Wellness Programs and the Affordable Care Act: Administration Issues Final Rules on Employment-Base
With the increasing national focus on preventable heath problems, there is growing interest among employers to find ways to promote healthy behavior among their employees as a means of increasing productivity and cutting health costs. Taking another step towards the full implementation of the Affordable Care Act (ACA), the U.S. Departments of Health and Human Services, Labor and Treasury on May 29 issued final rules on employment-based wellness programs (available here). While these regulations maintain the essential elements of the prior wellness program rules adopted in 2006 and 2012 pursuant to the Health Insurance Portability and Accountability Act of 1996 (HIPAA), the clarifications and modifications they provide will be meaningful for those employers seeking to utilize their health plans to take affirmative measures to incentivize healthy behavior among their employees.
As under the previous wellness rules, the new rules divide wellness programs into two categories, participatory wellness programs and health-contingent wellness programs. Participatory wellness programs are those that are generally available to any employee, such as health education seminars or reimbursement for gym memberships. Health-contingent wellness programs on the other hand “require an individual to satisfy a standard related to a health factor to obtain a reward[,]” such as rewarding an employee for exercising or not using tobacco.
Both participatory and health-contingent wellness programs must be structured to comply with the Health Insurance Portability and Accountability Act of 1996 (HIPAA) nondiscrimination requirements. Under HIPAA, group health plans or insurance issuers are generally prohibited from discriminating against participants or beneficiaries based on health factors. HIPAA includes an exception to this rule for premium discounts, rebates or other modifications that are provided in return for an individual’s participation in or adherence to a health promotion or disease prevention program.
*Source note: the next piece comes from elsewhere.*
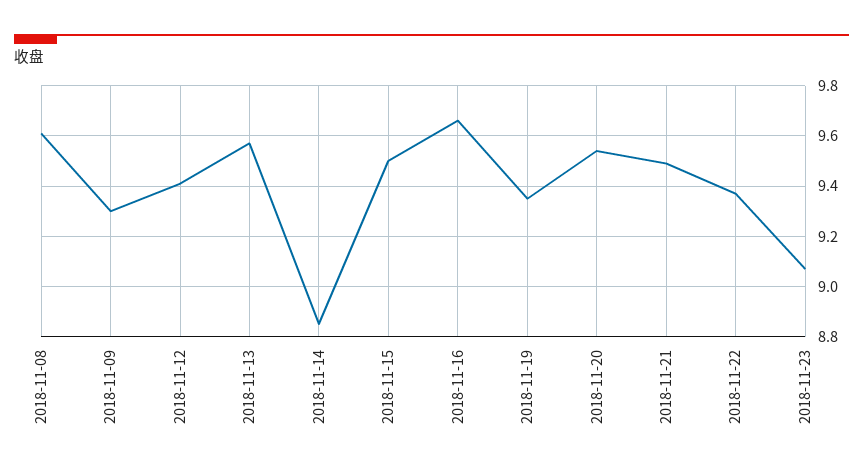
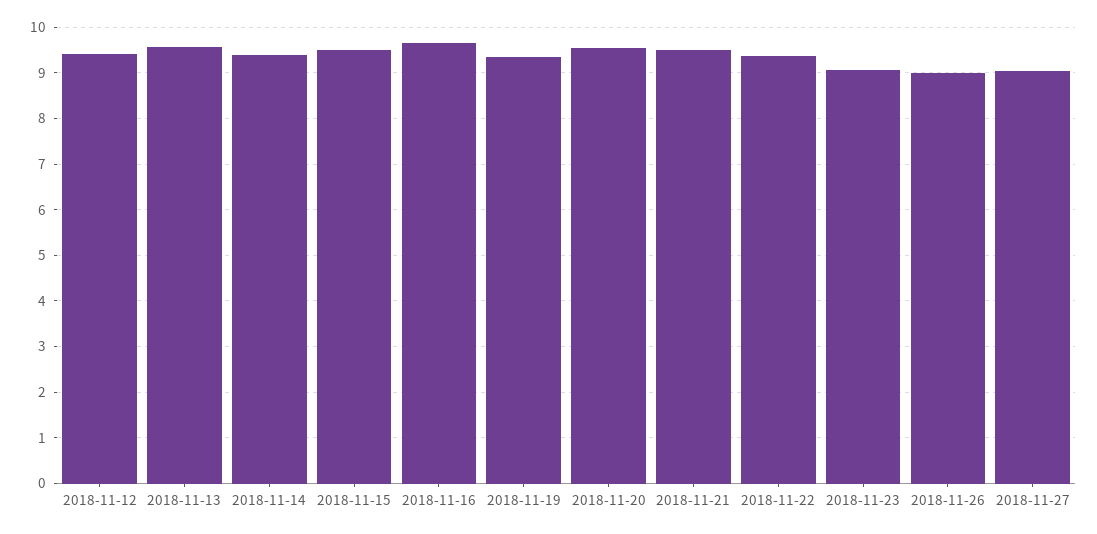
2018-11-08: 9.6 -> none
2018-11-09: 9.3 -> none
2018-11-14: 8.85 -> 9.4
2018-11-26: none -> 9
2018-11-27: none -> 9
The ACA extends the HIPAA nondiscrimination protections to the individual health insurance market, but does not similarly extend exception for wellness programs to the individual market. Thus, while insurance purchased on the individual market can not include health based incentives, insurance provided as part of a group plan (such as that provided by an employer) can include incentives such as offering lower premiums or rebates to employees who quit smoking or exercise for a certain amount of time each day.
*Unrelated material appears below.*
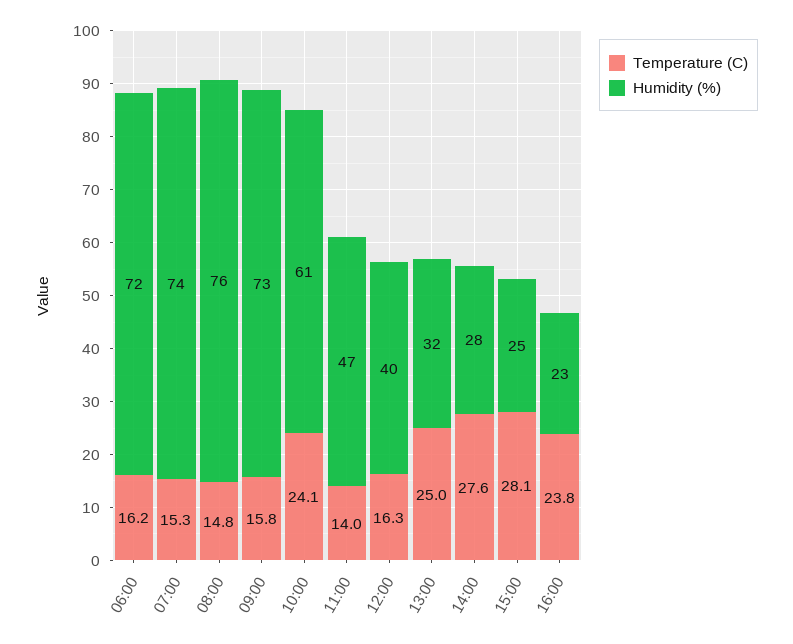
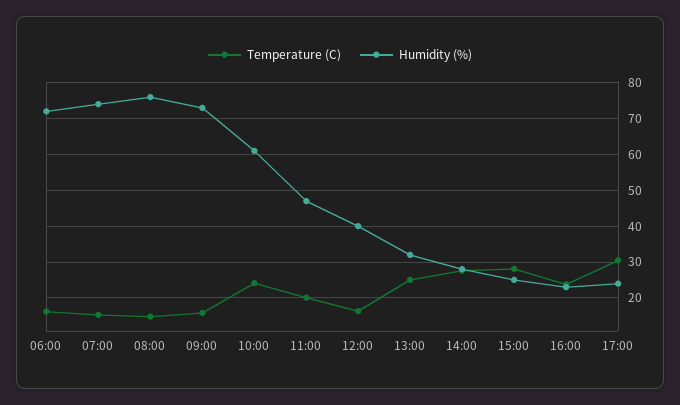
Temperature (C), 11:00: 14 -> 20
Temperature (C), 17:00: none -> 30
Humidity (%), 17:00: none -> 24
The regulations on participatory wellness programs remain essentially unchanged by the new rules. Under these regulations, participatory wellness programs meet the nondiscrimination requirements so long as the program is made available to all similarly situated participants, regardless of their health status, and there are no additional standards that the participant must meet.
The new rules do however introduce a few notable changes to the regulations on health-contingent wellness programs, which are subject to significantly more restrictions because they, by their inherent nature, distinguish between employees based upon specific health factors. Under the new rules, health-contingent wellness programs are further divided into two categories – activity-only wellness programs which reward the participant for performing or completing a health activity (i.e., exercising for a set amount of time each day) and outcome-based programs which reward the participant only for achieving or maintaining a specific health outcome (ex. not smoking or quitting smoking).
As set forth in the final rules, both types of health-contingent wellness programs must meet five requirements in order to satisfy the HIPAA nondiscrimination rule. First, the program must give eligible individuals an opportunity to qualify for the program’s reward at least once a year. Second, the new rules increases the limit on the total reward that any one employee may receive from health-contingent wellness programs to 30 percent (up from 20 percent) of the total cost of employee-only coverage under the health plan or 50 percent of the total cost of employee-only coverage if the program is targeted at preventing or reducing tobacco use. Third, the program must be “reasonably designed to promote health or prevent disease.” Fourth, all similarly situated individuals must be eligible for the reward and an alternative standard must be offered for individuals for whom a medical condition makes it unreasonably difficult for them to satisfy the standard for the reward. The new rules expand upon the preexisting regulations in setting forth clear guidelines for the development of alternative standards for both activity-only and outcome-based programs. Finally, the plan must disclose all materials describing the terms and alternative standards for qualifying for the reward.
The new rules do not deviate significantly in structure and content from the original wellness program rules. Nonetheless, the guidance they contain will likely make it easier, and thus more appealing, to comply in structuring these programs. Further, the increase in the maximum rewards a participant may receive suggests a recognition by the administration that, when appropriately structured, wellness programs have the potential to have a positive public health impact.